The firms include South Africa’s Agri All Africa, Hong Kong’s Volar Electric Aircraft, and Swedish Cool Go Green.
Trade cabinet secretary Moses Kuria says the environmentally friendly investment deals will sustainably enhance food security and air travel.
The deal with Cool Go Green seeks to tap sunlight to power food preservation using solar in efforts to scale down food waste and post-harvest losses.
Agri All Africa, on the other hand, has pledged to put 31,000 hectares of land in the Tana Delta under climate-smart rice irrigation anchored on food security in the country.

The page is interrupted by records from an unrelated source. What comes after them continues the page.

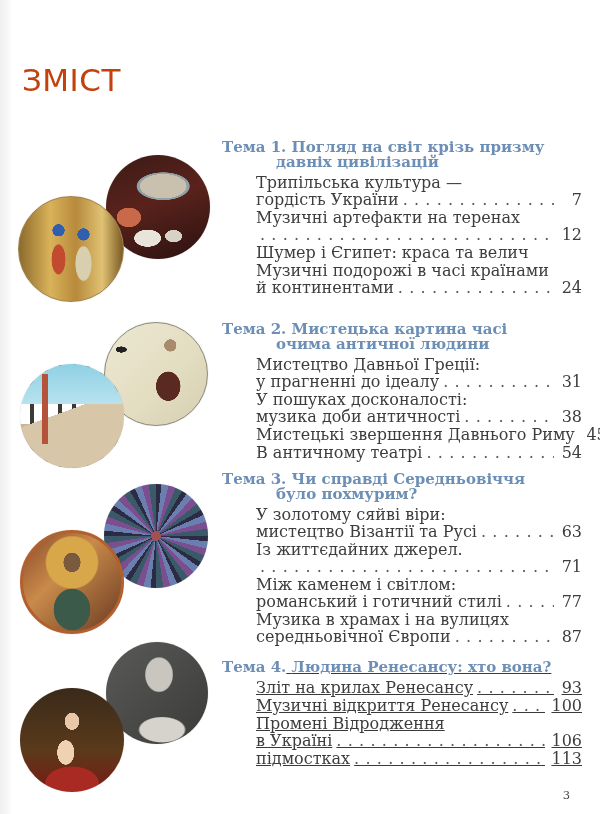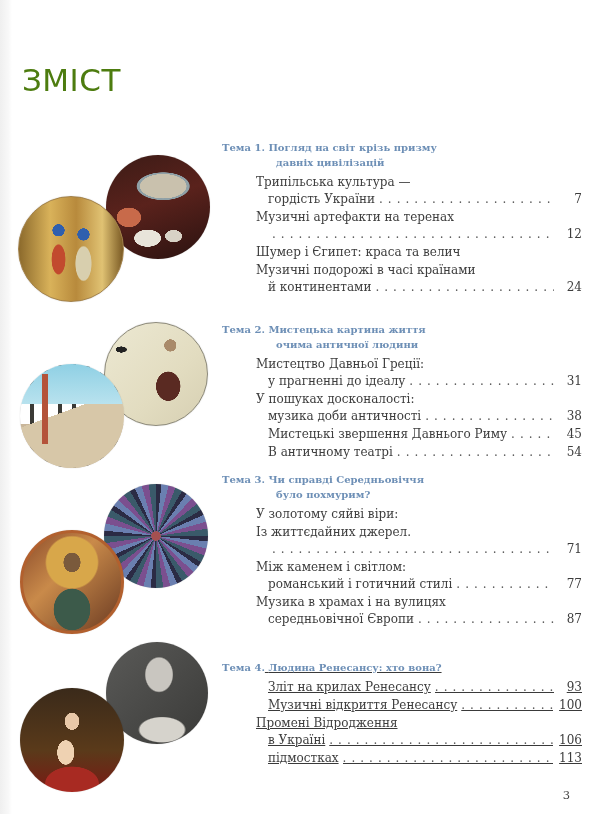"ЗМІСТ" .page-title { color: #4d7c0f -> #c2410c }
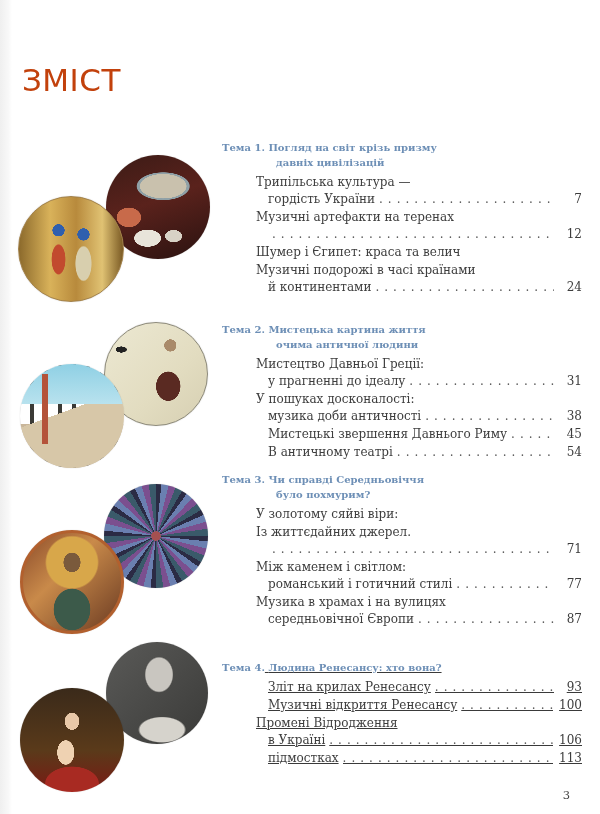"Тема 1. Погляд на світ" .topic-heading { font-size: 10px -> 15px }
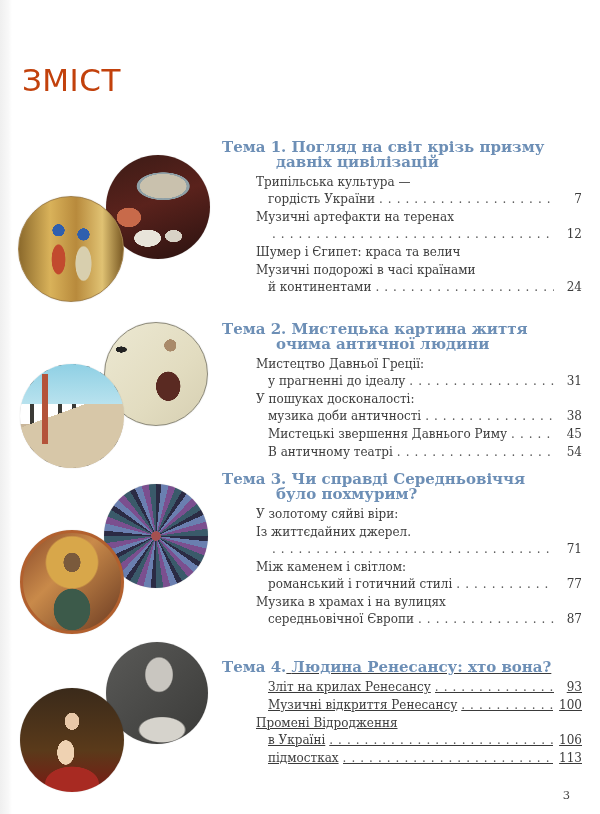"Трипільська культура —" .entry { font-size: 12px -> 16px }
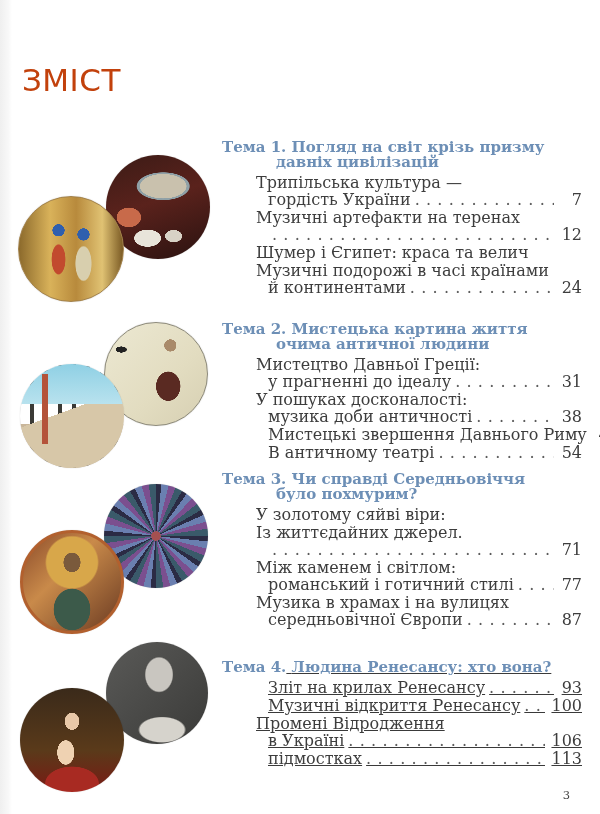"гордість України" .entry .last-row { margin-left: 12px -> none }
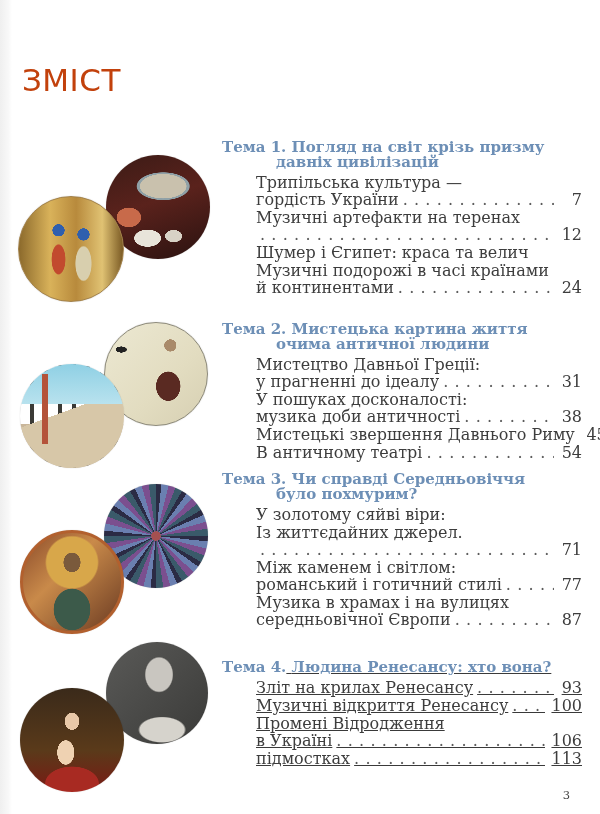"Мистецька картина життя" span { text: життя -> часі }
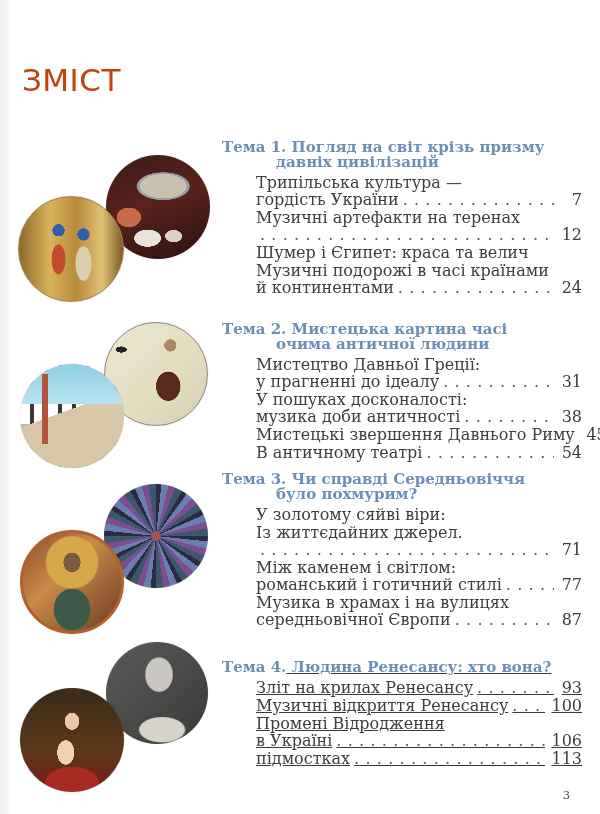"мистецтво Візантії та Русі" div.last-row { html: none -> <div> <span>мистецтво Візантії та Русі</span> <span></span> <span>63</span> </div> }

Voltic Electric Aircraft, on its part, is on a spree of tapping into the e-mobility sector by introducing the manufacture and assembly of electric aircraft in Kenya.
Speaking during the inking of the deal on the sidelines of the Africa Climate Summit currently underway in KICC, Kuria confirmed that the deals will go a long way in creating employment for more than 40,000 Kenyans.
“I am very delighted because what we have signed today represent thousands of job opportunities for our youth, enhanced food security and injection of foreign direct investment,” said Kuria.
The CS has revealed that up to 40 percent of food in Kenya is lost to post-harvest losses, which is partly blamed on food preservation gadgets that are expensive to buy and maintain.